TASK GOAL
From the material below, copy out each line with the word "font" in it.

RECORDED INFORMATION
· · ·

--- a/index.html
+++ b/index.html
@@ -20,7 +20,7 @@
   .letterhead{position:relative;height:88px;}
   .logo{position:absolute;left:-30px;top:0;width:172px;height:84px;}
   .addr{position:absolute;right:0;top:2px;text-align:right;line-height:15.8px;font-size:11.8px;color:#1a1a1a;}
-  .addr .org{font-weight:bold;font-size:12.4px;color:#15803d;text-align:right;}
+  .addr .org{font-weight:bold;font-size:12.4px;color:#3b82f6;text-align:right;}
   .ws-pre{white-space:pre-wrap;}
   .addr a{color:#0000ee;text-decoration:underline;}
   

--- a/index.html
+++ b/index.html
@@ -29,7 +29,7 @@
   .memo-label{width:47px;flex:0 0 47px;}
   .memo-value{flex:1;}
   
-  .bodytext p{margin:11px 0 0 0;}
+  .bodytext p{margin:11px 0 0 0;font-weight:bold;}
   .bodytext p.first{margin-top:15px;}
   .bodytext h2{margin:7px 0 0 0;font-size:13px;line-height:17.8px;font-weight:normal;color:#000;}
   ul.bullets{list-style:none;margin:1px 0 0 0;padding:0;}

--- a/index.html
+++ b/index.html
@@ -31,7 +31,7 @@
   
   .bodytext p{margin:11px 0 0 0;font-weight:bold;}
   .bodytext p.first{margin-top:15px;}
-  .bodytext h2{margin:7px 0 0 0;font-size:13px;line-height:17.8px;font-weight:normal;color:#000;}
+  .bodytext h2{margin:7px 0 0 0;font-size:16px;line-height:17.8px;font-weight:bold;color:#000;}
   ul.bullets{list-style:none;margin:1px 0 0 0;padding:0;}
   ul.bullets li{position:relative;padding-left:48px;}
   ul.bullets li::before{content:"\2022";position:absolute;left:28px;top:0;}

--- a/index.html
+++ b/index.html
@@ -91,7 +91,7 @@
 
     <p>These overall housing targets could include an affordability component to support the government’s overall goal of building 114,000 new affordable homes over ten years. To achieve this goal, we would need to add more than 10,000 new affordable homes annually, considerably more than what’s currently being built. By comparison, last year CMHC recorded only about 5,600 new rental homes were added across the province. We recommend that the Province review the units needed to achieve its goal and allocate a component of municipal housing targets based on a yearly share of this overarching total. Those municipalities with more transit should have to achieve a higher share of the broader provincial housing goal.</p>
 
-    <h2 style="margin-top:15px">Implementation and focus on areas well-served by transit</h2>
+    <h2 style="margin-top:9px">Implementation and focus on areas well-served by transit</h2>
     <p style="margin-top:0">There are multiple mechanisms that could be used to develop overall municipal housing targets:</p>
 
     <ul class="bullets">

· · ·

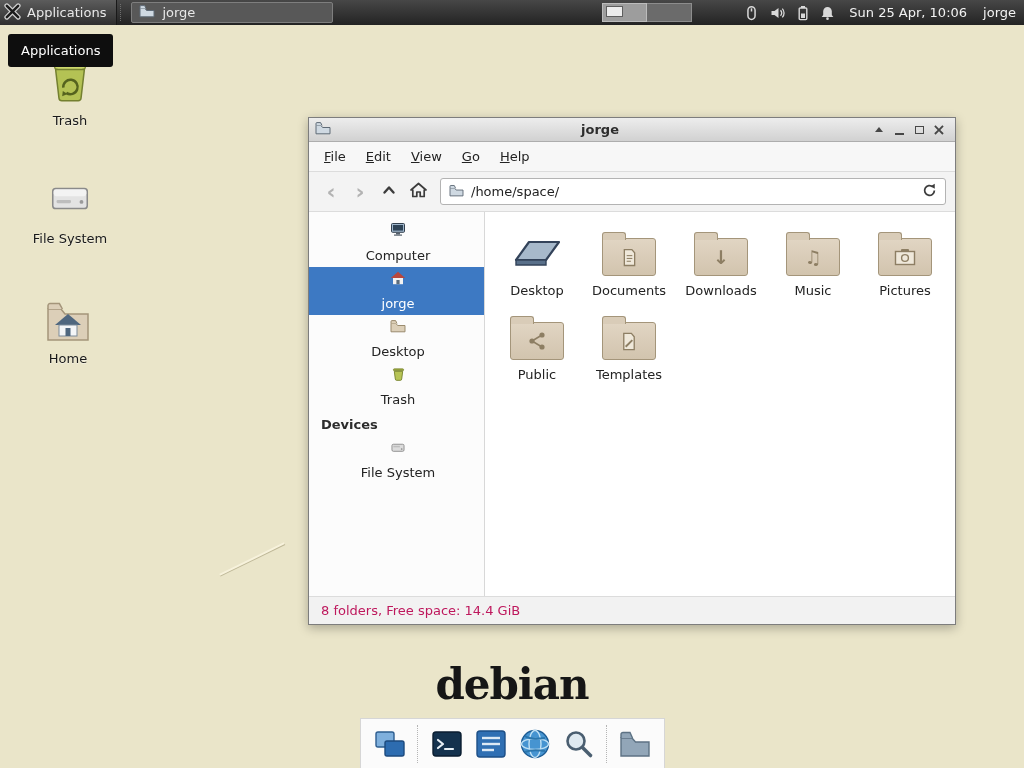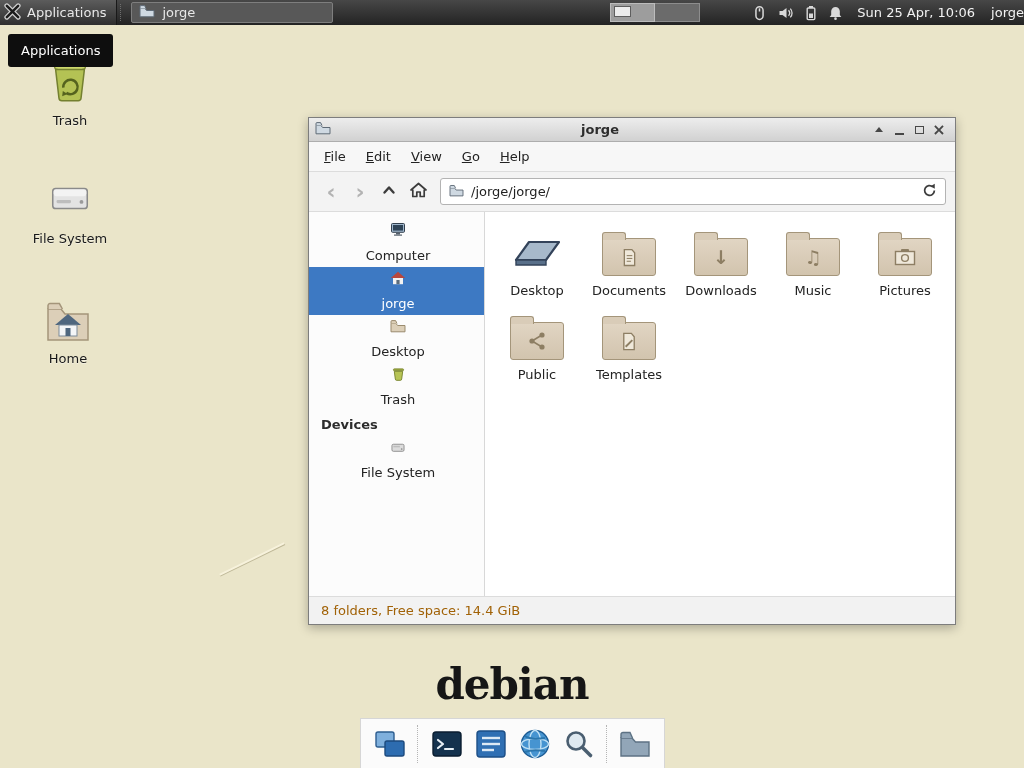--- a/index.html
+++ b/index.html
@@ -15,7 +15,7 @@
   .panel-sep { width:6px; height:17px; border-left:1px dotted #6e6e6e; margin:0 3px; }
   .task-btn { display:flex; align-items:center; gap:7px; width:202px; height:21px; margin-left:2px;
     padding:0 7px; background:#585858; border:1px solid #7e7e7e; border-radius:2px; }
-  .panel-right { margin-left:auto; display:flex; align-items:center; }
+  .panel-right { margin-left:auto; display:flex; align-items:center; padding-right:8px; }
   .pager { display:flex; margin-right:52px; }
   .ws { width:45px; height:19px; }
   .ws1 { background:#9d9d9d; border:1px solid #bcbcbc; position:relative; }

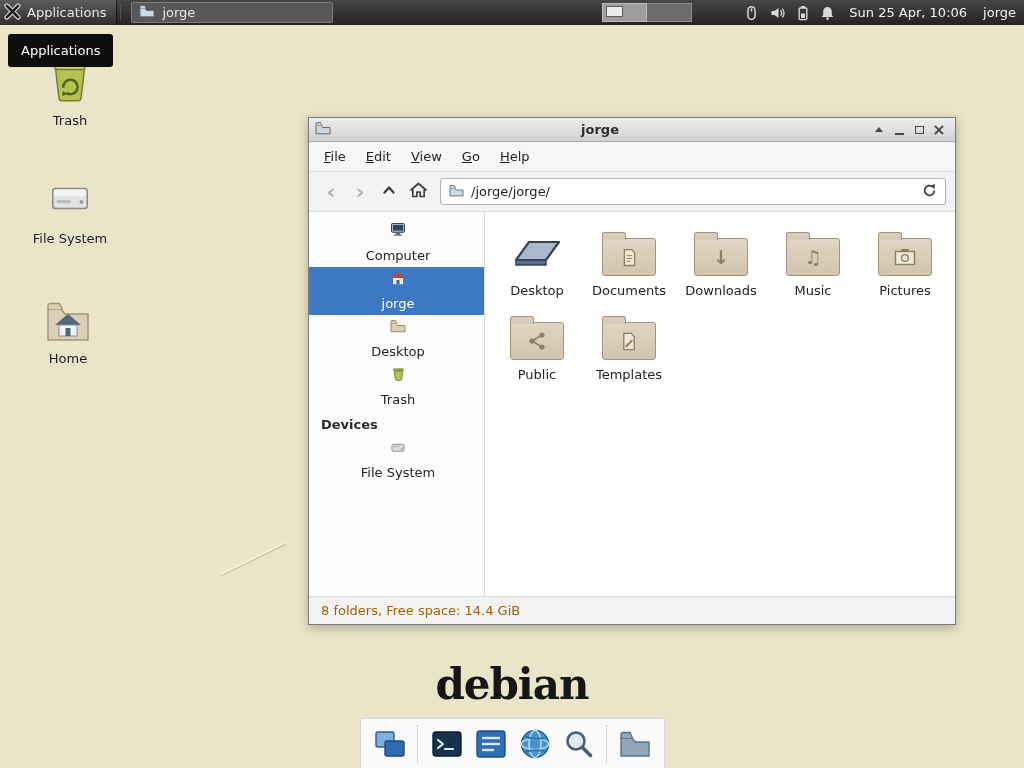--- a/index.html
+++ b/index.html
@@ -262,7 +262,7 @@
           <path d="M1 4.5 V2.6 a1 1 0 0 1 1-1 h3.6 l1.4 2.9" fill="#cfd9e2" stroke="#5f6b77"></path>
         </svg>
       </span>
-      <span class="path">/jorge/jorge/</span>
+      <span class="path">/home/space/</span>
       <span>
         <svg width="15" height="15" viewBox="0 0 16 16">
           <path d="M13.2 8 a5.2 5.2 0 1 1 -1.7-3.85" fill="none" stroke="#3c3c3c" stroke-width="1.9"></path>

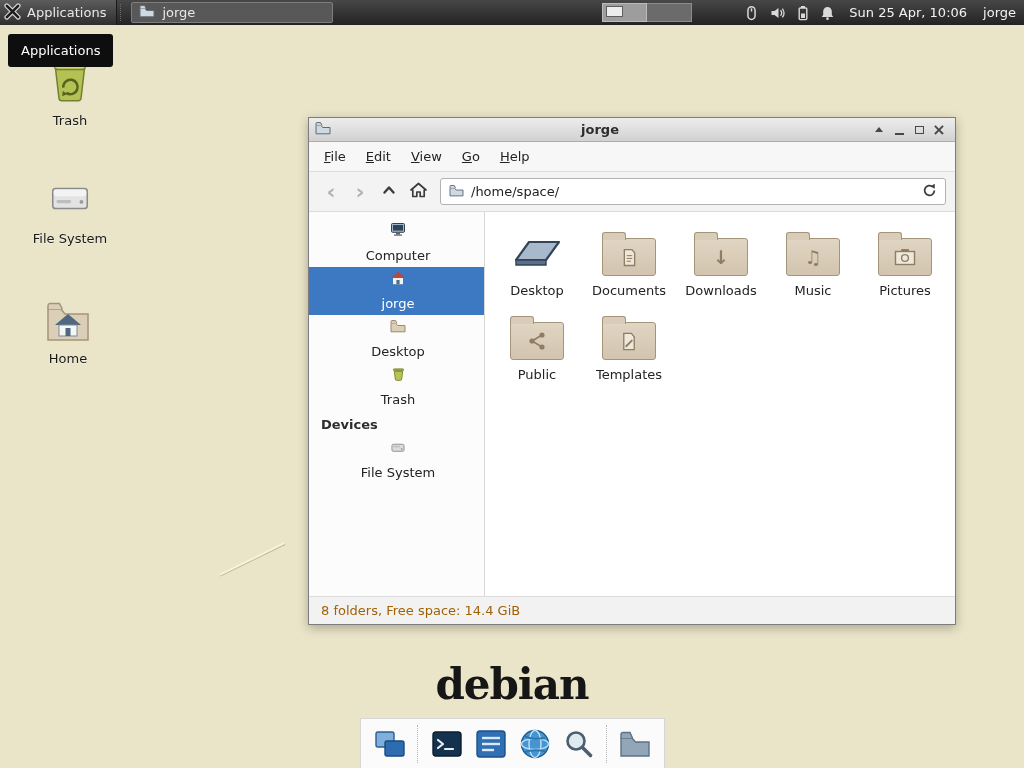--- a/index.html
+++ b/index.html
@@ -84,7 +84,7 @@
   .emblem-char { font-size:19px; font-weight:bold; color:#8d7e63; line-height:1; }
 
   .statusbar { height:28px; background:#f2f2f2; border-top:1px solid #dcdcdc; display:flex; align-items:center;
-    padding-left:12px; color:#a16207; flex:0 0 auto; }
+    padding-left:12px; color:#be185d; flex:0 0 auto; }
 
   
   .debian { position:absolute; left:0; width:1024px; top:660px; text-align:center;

· · ·

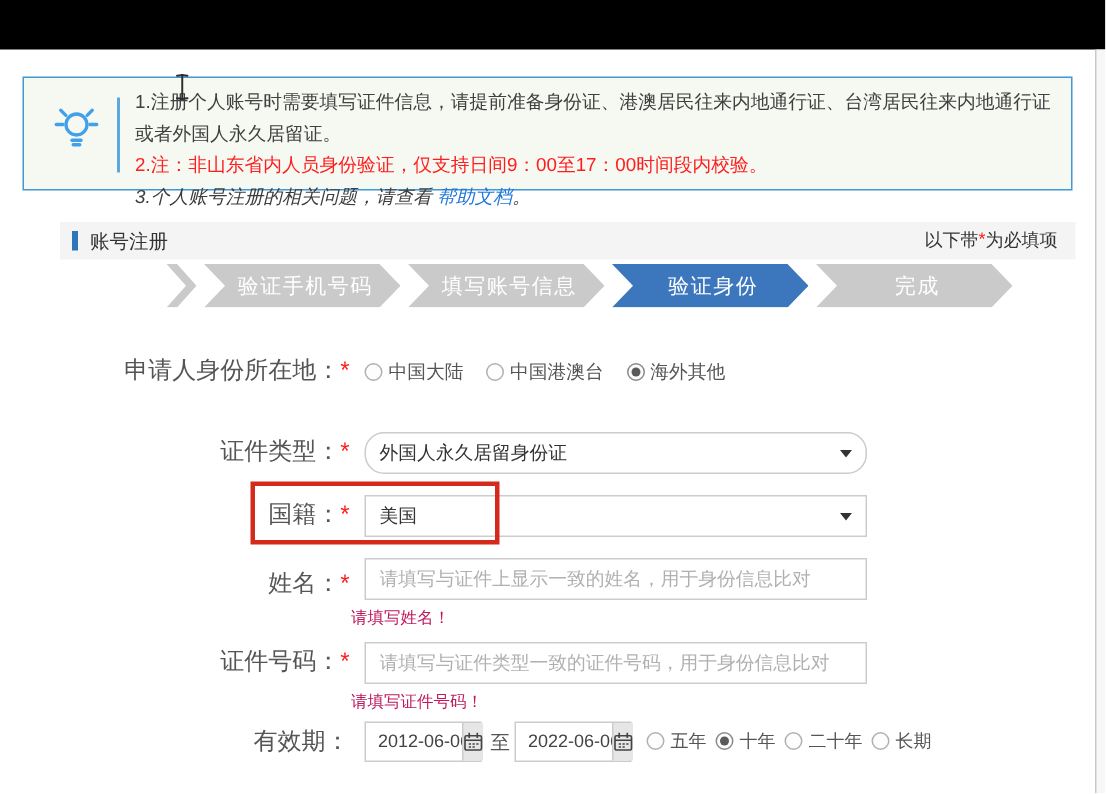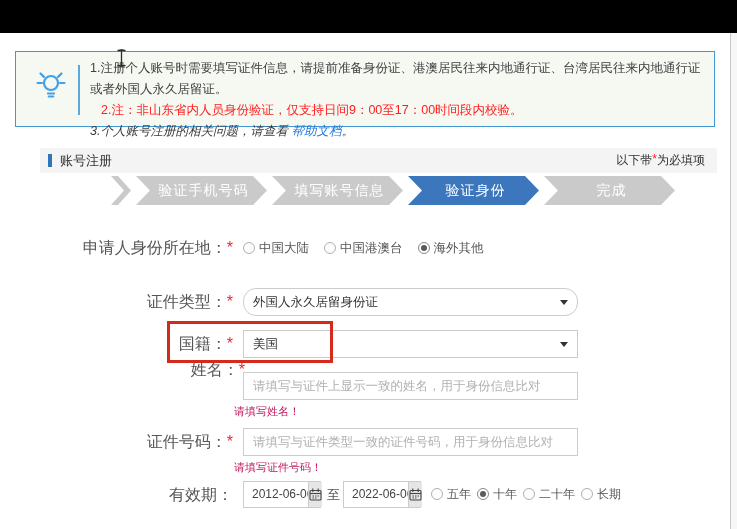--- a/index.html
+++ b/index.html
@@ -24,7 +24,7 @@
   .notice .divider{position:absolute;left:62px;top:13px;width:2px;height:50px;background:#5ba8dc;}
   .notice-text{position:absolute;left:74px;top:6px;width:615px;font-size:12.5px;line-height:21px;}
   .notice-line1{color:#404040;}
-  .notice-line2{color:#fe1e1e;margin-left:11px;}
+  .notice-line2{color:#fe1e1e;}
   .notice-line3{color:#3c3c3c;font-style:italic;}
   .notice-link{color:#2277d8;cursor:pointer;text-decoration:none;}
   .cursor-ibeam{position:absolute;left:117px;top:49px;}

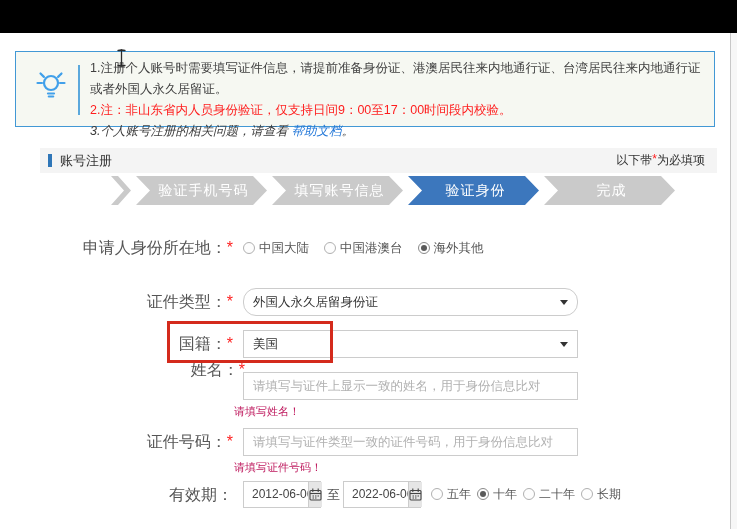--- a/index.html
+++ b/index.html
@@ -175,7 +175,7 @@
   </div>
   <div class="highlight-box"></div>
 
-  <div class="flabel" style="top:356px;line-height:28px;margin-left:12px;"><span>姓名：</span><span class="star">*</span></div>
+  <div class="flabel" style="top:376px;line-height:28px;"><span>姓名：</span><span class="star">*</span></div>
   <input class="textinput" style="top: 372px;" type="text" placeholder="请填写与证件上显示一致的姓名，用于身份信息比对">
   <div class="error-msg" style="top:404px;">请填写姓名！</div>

· · ·

RESPONSE TO THIS TASK
   .addr{position:absolute;right:0;top:2px;text-align:right;line-height:15.8px;font-size:11.8px;color:#1a1a1a;}
-  .addr .org{font-weight:bold;font-size:12.4px;color:#15803d;text-align:right;}
+  .addr .org{font-weight:bold;font-size:12.4px;color:#3b82f6;text-align:right;}
+  .bodytext p{margin:11px 0 0 0;font-weight:bold;}
   .bodytext h2{margin:7px 0 0 0;font-size:13px;line-height:17.8px;font-weight:normal;color:#000;}
   .bodytext p{margin:11px 0 0 0;font-weight:bold;}
-  .bodytext h2{margin:7px 0 0 0;font-size:13px;line-height:17.8px;font-weight:normal;color:#000;}
+  .bodytext h2{margin:7px 0 0 0;font-size:16px;line-height:17.8px;font-weight:bold;color:#000;}
   .emblem-char { font-size:19px; font-weight:bold; color:#8d7e63; line-height:1; }
   .notice-text{position:absolute;left:74px;top:6px;width:615px;font-size:12.5px;line-height:21px;}
   .notice-line3{color:#3c3c3c;font-style:italic;}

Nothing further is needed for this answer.